I think Queensland punches above its weight in how it is perceived. The government support helps with that along with the presence of a significant number of research institute and university people.
What are our strong points? What are our weaknesses?
Queensland has a real can-do attitude which is great, however we suffer from parochialism and there is too much competition between the universities and different research institutes as they battle for funding. That combined with interstate rivalry hurts us all.
What do you like to do on your time off?
I stay pretty active: mountain biking, motorcycle riding, fishing, camping and I have just taken up golf again after 20 years off.
What gives you the greatest pleasure in life?
Getting out of the city into the bush, wherever that is and however you get there.

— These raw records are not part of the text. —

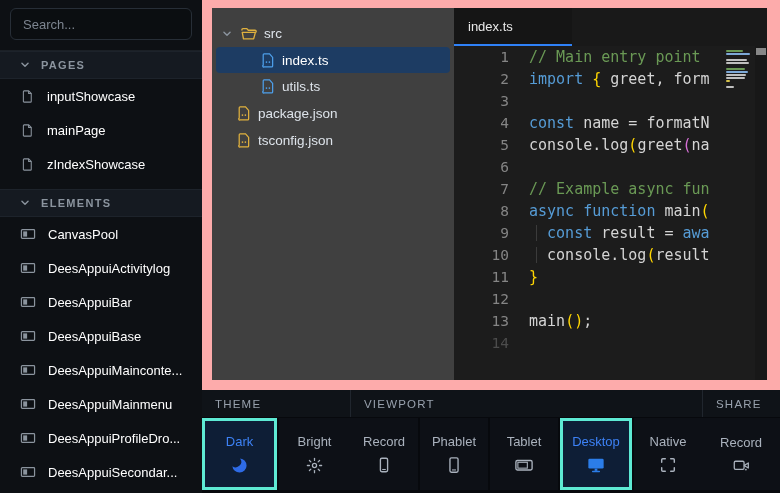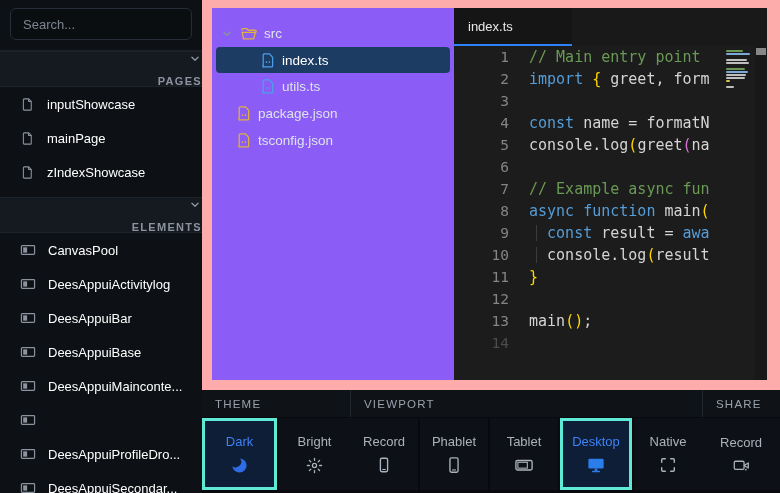--- a/index.html
+++ b/index.html
@@ -13,34 +13,34 @@
   .sidebar { position:absolute; left:0; top:0; width:202px; height:493px; background:#0d1014; }
   .search-wrap { padding:8px 10px 0 10px; }
   .search-input {
     width:100%; height:32px; background:#0b0e11; border:1px solid #272e37;
     border-radius:6px; color:#7d8590; font-size:13px; padding:0 12px; outline:none;
     font-family:"Liberation Sans", sans-serif;
   }
   .search-input::placeholder { color:#7d8590; }
   .sb-divider { margin-top:10px; border-top:1px solid #1b2026; }
   .sb-section-head {
-    height:36px; background:#151a21; border-top:1px solid #1d232b; border-bottom:1px solid #1d232b;
-    display:flex; align-items:flex-end; gap:9px; padding-left:18px; cursor:pointer;flex-direction:column;
+    height:28px; background:#151a21; border-top:1px solid #1d232b; border-bottom:1px solid #1d232b;
+    display:flex; align-items:center; gap:9px; padding-left:18px; cursor:pointer;
   }
   .sb-section-head .lbl { font-size:11px; font-weight:bold; letter-spacing:1.3px; color:#8b949e; }
   .sb-section-gap { height:8px; }
   .sb-item { height:34px; display:flex; align-items:center; gap:12px; padding-left:20px; cursor:pointer; }
   .sb-item .lbl { font-size:13px; color:#ffffff; white-space:nowrap; }
   .icon { display:inline-flex; align-items:center; justify-content:center; flex-shrink:0; }
   
   .main { position:absolute; left:202px; top:0; width:578px; height:493px; }
   .demo-frame { height:390px; background:#fdabab; padding:8px 13px 10px 10px; }
   .demo-inner { display:flex; width:100%; height:100%; overflow:hidden; }
   
-  .tree { width:242px; background:#8b5cf6; padding-top:12px; flex-shrink:0; }
+  .tree { width:242px; background:#404040; padding-top:12px; flex-shrink:0; }
   .tree-row { height:27px; display:flex; align-items:center; padding-left:8px; gap:6px;
               font-size:13.5px; color:#dde3ea; cursor:pointer; }
   .tree-row.sel { background:#1d3c63; border-radius:4px; margin:0 4px; height:26px; padding-left:4px; color:#ffffff; }
   .tree-indent1 { width:34px; flex-shrink:0; }
   .tree-indent0 { width:10px; flex-shrink:0; }
   
   .editor { flex:1; background:#1c1c1c; display:flex; flex-direction:column; overflow:hidden; }
   .tabbar { height:38px; background:#191919; display:flex; flex-shrink:0; }
   .tab { width:118px; background:#151515; border-bottom:2.5px solid #2f81f7; display:flex;
          align-items:center; padding-left:14px; color:#e8e8e8; font-size:13px; cursor:pointer; }
@@ -172,20 +172,21 @@
           </span>
           <span class="lbl">DeesAppuiMainconte...</span>
         </div>
         <div class="sb-item">
           <span class="icon">
             <svg width="16" height="14" viewBox="0 0 18 16">
               <rect x="1.5" y="3" width="15" height="10" rx="1" fill="none" stroke="#8b949e" stroke-width="1.4"></rect>
               <rect x="3.5" y="5" width="4.5" height="6" fill="#8b949e"></rect>
             </svg>
           </span>
+          <span class="lbl">DeesAppuiMainmenu</span>
         </div>
         <div class="sb-item">
           <span class="icon">
             <svg width="16" height="14" viewBox="0 0 18 16">
               <rect x="1.5" y="3" width="15" height="10" rx="1" fill="none" stroke="#8b949e" stroke-width="1.4"></rect>
               <rect x="3.5" y="5" width="4.5" height="6" fill="#8b949e"></rect>
             </svg>
           </span>
           <span class="lbl">DeesAppuiProfileDro...</span>
         </div>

Do you consider the scientists working on the vaccine projects to be heroes?
While COVID-19 is a real and current pressing need, scientists who work in all medical research and drug development are doing it so that they can make a difference to other people’s lives.
What advice do you have for young people — do you think a STEM education is critical to future employment? Why?
Look for a career that will make you happy to come to work every day and give you a reason to get up in the morning beyond getting a paycheque. STEM is vitally important as we have developed into a planet and society that is not self-supporting. We need to be able to rise to the challenge to stop harming the planet and be able to support our ever-increasing population.
What kind of skills do you look for in potential employees?
In new graduates, I am looking for the ability to think and learn. These are the two most important skills a university can impart. This gives us a fresh canvas to develop. In experienced staff I am looking for people who can give their all into a really busy work environment and bring the skills and experience with them. A positive attitude and the ability to provide fresh insights are essential.